35 years is a press release sentence. The way DOJ calculates sentences when they write press releases ignores the alleged facts of the particular case and just uses for each charge the theoretically maximum possible sentence that someone could get for that charge.
To actually get that maximum typically requires things like the person is a repeat offender, drug dealing was involved, people were physically harmed, it involved organized crime, it involved terrorism, a large amount of money was involved, or other things that make it an unusual big and serious crime.

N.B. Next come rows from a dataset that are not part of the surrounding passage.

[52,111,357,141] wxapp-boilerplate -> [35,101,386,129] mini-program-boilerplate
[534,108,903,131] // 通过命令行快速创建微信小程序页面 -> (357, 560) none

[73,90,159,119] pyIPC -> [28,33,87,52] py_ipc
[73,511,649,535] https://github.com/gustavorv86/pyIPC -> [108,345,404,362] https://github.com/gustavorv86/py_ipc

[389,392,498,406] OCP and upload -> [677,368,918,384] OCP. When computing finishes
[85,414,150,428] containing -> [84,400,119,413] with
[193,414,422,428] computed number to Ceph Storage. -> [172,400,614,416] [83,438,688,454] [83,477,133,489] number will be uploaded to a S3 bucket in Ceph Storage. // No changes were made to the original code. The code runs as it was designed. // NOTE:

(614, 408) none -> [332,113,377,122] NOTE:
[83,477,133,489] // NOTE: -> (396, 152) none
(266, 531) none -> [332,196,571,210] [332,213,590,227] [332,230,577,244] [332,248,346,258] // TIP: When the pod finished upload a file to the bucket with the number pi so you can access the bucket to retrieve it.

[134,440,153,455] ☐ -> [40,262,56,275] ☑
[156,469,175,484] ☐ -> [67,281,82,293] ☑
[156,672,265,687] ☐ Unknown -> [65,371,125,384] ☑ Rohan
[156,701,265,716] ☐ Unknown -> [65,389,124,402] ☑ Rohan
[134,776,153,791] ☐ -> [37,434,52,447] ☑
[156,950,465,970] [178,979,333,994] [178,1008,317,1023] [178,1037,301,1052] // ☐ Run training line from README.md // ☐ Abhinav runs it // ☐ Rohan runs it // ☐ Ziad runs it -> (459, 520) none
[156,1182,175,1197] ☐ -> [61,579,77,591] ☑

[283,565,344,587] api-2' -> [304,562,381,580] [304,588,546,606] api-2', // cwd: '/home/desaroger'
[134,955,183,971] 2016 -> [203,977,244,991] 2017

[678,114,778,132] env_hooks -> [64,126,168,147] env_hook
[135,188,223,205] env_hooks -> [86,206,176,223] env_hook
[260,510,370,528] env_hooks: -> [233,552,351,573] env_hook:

The DOJ knows exactly what they are alleging the defendant did. They could easily looks at the various factors that affect sentencing for the charge and see which apply to that case and come up with a realistic number but that doesn't make it sound as impressive in the press release.
Another thing that inflates the numbers in the press releases is that defendants are often charged with several related charges. For many crimes there are groups of related charges that for sentencing get merged. If you are charged with say 3 charges from the same group and convicted on all you are only sentenced for whichever one of them has the longest sentence.
If you've got 3 charges from such a group in the press release the DOJ might just take the completely bogus maximum for each as described above and just add those 3 together.
Here's a good article on DOJ's ridiculous sentence numbers [1].
Here's a couple of articles from an expert in this area of law that looks specifically at what Swartz was charged with and what kind of sentence he was actually looking at [2][3].
Why do you think Swartz was downloading the articles to learn from them? As far as I've seen know one knows for sure what he was intending.
If he wanted to learn from JSTOR articles he could have downloaded them using the JSTOR account he had through his research fellowship at Harvard. Why go to MIT and use their public JSTOR WiFi access, and then when that was cut off hide a computer in a wiring closet hooked into their ethernet?
I've seen claims that he wanted to do was meta research about scientific publishing as a whole which could explain why he needed to download more than he could download with his normal JSTOR account from Harvard, but again why do that using MIT's public WiFi access? JSTOR has granted more direct access to large amounts of data for such research. Did he talk to them first to try to get access that way?
He might have wanted other people to have access to the knowledge, and for free. In comparison, AI companies want to sell access to the knowledge they got by scraping copyrighted works.
He and Sam Altman were in the same YC class. OpenAI is doing the same thing at a larger scale, and their technology actually reproduces and distributes copyrighted material. It's shameful that they are making claims that they aren't infringing creator's rights when they have scraped the entire internet.